(Task goal)
Every line below between the one holding "- (사실 우리가 풀고 있는 문제와 같이 간단한 regression 문제에서는 x를" and the one holding "optimization에 상당히 큰 영향을 미친다.", inclusive, should be copied exactly, and no other line.

(Available records)
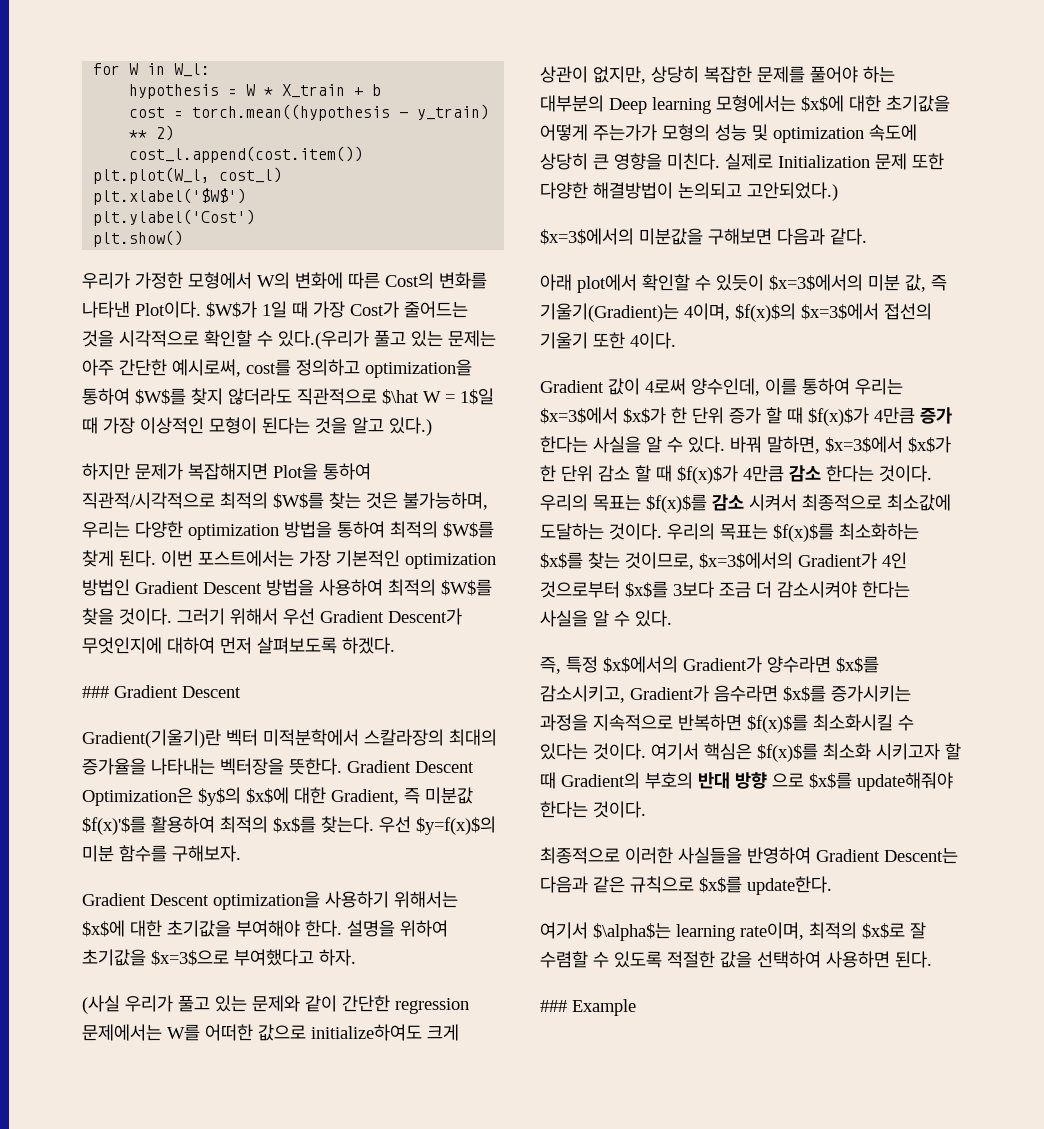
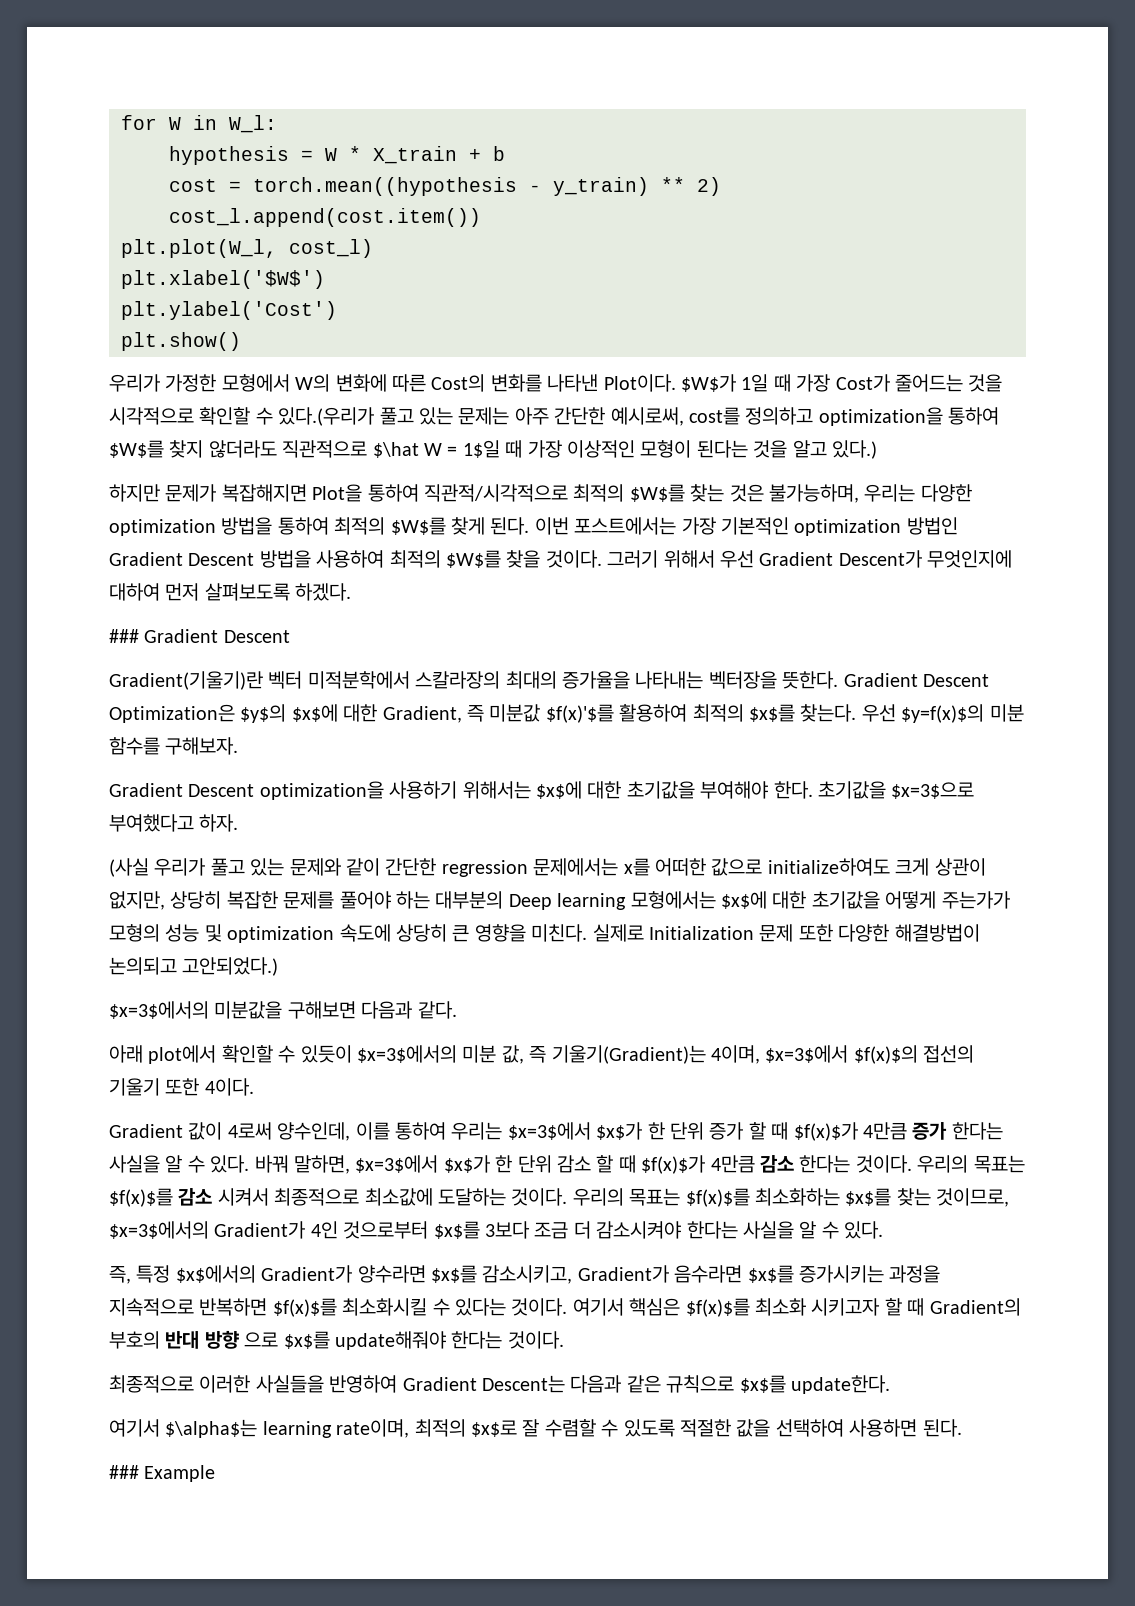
- 설명을 위하여 초기값을 $x=3$으로 부여했다고 하자.
+ 초기값을 $x=3$으로 부여했다고 하자.
- (사실 우리가 풀고 있는 문제와 같이 간단한 regression 문제에서는 W를 어떠한 값으로 initialize하여도 크게 상관이 없지만, 상당히 복잡한 문제를 풀어야 하는 대부분의 Deep learning 모형에서는 $x$에 대한 초기값을 어떻게 주는가가 모형의 성능 및 optimization 속도에 상당히 큰 영향을 미친다.
+ (사실 우리가 풀고 있는 문제와 같이 간단한 regression 문제에서는 x를 어떠한 값으로 initialize하여도 크게 상관이 없지만, 상당히 복잡한 문제를 풀어야 하는 대부분의 Deep learning 모형에서는 $x$에 대한 초기값을 어떻게 주는가가 모형의 성능 및 optimization 속도에 상당히 큰 영향을 미친다.
- 아래 plot에서 확인할 수 있듯이 $x=3$에서의 미분 값, 즉 기울기(Gradient)는 4이며, $f(x)$의 $x=3$에서 접선의 기울기 또한 4이다.
+ 아래 plot에서 확인할 수 있듯이 $x=3$에서의 미분 값, 즉 기울기(Gradient)는 4이며, $x=3$에서 $f(x)$의 접선의 기울기 또한 4이다.

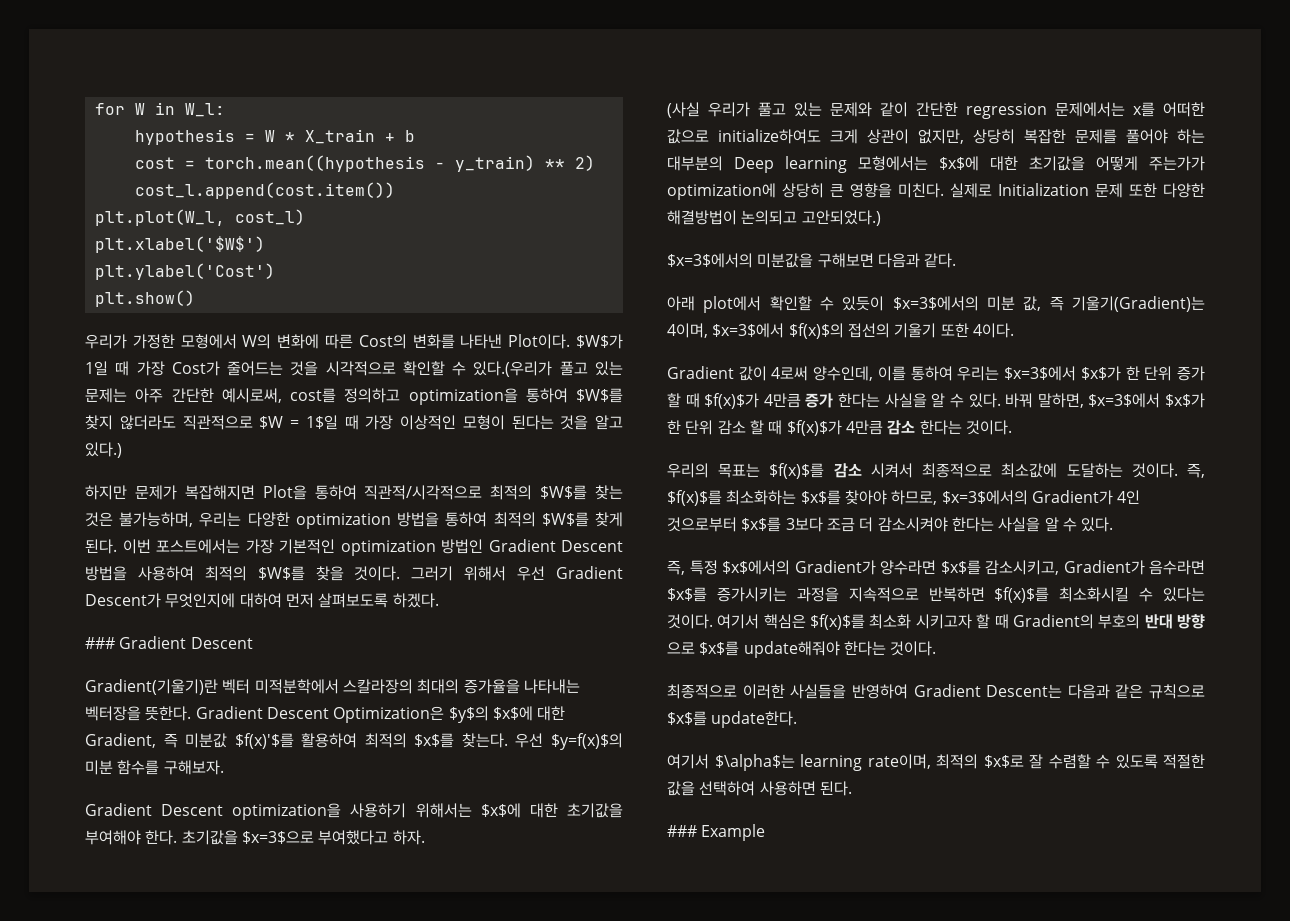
- $W$가 1일 때 가장 Cost가 줄어드는 것을 시각적으로 확인할 수 있다.(우리가 풀고 있는 문제는 아주 간단한 예시로써, cost를 정의하고 optimization을 통하여 $W$를 찾지 않더라도 직관적으로 $\hat W = 1$일 때 가장 이상적인 모형이 된다는 것을 알고 있다.)
+ $W$가 1일 때 가장 Cost가 줄어드는 것을 시각적으로 확인할 수 있다.(우리가 풀고 있는 문제는 아주 간단한 예시로써, cost를 정의하고 optimization을 통하여 $W$를 찾지 않더라도 직관적으로 $W = 1$일 때 가장 이상적인 모형이 된다는 것을 알고 있다.)
- (사실 우리가 풀고 있는 문제와 같이 간단한 regression 문제에서는 x를 어떠한 값으로 initialize하여도 크게 상관이 없지만, 상당히 복잡한 문제를 풀어야 하는 대부분의 Deep learning 모형에서는 $x$에 대한 초기값을 어떻게 주는가가 모형의 성능 및 optimization 속도에 상당히 큰 영향을 미친다.
+ (사실 우리가 풀고 있는 문제와 같이 간단한 regression 문제에서는 x를 어떠한 값으로 initialize하여도 크게 상관이 없지만, 상당히 복잡한 문제를 풀어야 하는 대부분의 Deep learning 모형에서는 $x$에 대한 초기값을 어떻게 주는가가 optimization에 상당히 큰 영향을 미친다.
- 바꿔 말하면, $x=3$에서 $x$가 한 단위 감소 할 때 $f(x)$가 4만큼 감소 한다는 것이다. 우리의 목표는 $f(x)$를 감소 시켜서 최종적으로 최소값에 도달하는 것이다.
+ 바꿔 말하면, $x=3$에서 $x$가 한 단위 감소 할 때 $f(x)$가 4만큼 감소 한다는 것이다.
+ 우리의 목표는 $f(x)$를 감소 시켜서 최종적으로 최소값에 도달하는 것이다.
- 우리의 목표는 $f(x)$를 최소화하는 $x$를 찾는 것이므로, $x=3$에서의 Gradient가 4인 것으로부터 $x$를 3보다 조금 더 감소시켜야 한다는 사실을 알 수 있다.
+ 즉, $f(x)$를 최소화하는 $x$를 찾아야 하므로, $x=3$에서의 Gradient가 4인 것으로부터 $x$를 3보다 조금 더 감소시켜야 한다는 사실을 알 수 있다.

(Response below)
- (사실 우리가 풀고 있는 문제와 같이 간단한 regression 문제에서는 x를 어떠한 값으로 initialize하여도 크게 상관이 없지만, 상당히 복잡한 문제를 풀어야 하는 대부분의 Deep learning 모형에서는 $x$에 대한 초기값을 어떻게 주는가가 모형의 성능 및 optimization 속도에 상당히 큰 영향을 미친다.
+ (사실 우리가 풀고 있는 문제와 같이 간단한 regression 문제에서는 x를 어떠한 값으로 initialize하여도 크게 상관이 없지만, 상당히 복잡한 문제를 풀어야 하는 대부분의 Deep learning 모형에서는 $x$에 대한 초기값을 어떻게 주는가가 optimization에 상당히 큰 영향을 미친다.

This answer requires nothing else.